--- What you should do ---
Only one span of the listing below is wanted: the lines from the one with "delivery note number: 029910 -> 029901" through the one with "Envío desde Turquía", reproduced exactly, both ends kept.

--- Input data ---
──────────
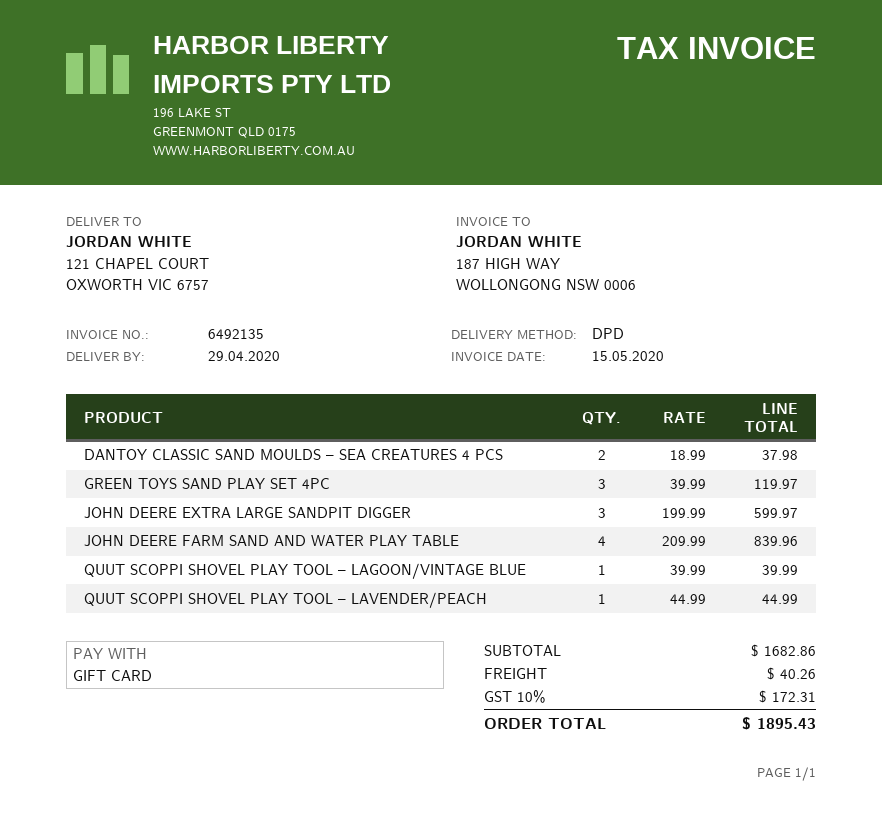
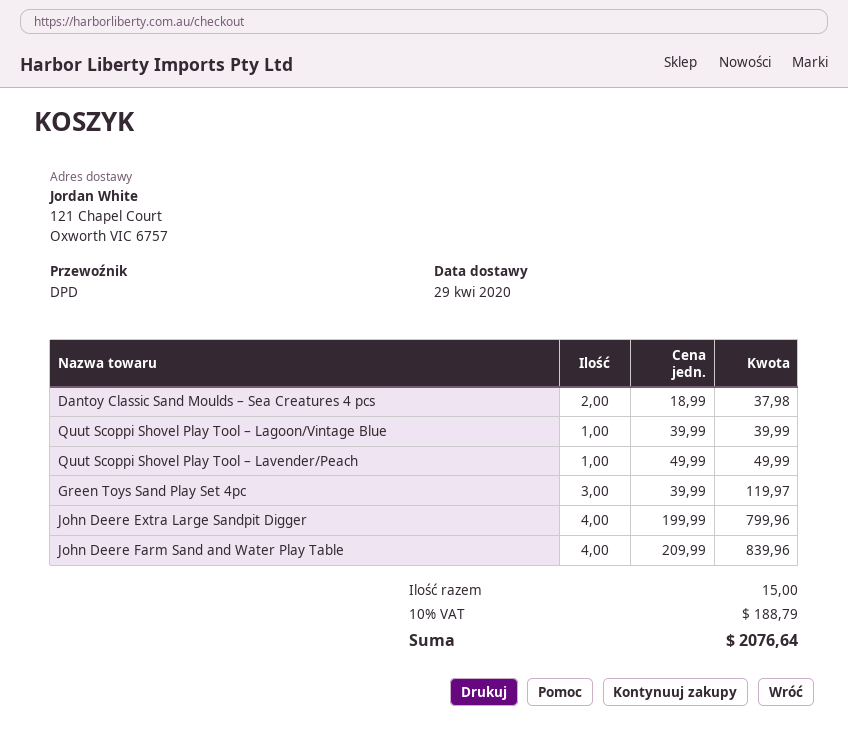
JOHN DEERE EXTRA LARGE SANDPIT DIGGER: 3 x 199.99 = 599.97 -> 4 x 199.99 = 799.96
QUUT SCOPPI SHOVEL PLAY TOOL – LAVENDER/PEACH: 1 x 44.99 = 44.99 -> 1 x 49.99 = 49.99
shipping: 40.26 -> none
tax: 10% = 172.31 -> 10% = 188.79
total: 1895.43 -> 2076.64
──────────
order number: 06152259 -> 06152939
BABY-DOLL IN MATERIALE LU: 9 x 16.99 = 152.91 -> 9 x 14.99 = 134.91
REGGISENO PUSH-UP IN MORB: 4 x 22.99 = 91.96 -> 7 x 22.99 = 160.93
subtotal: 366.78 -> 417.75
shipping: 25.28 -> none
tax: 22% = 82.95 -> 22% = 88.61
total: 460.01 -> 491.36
──────────
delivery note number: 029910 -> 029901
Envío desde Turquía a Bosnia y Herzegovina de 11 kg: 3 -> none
──────────
--- Response ---
delivery note number: 029910 -> 029901
Envío desde Turquía a Bosnia y Herzegovina de 11 kg: 3 -> none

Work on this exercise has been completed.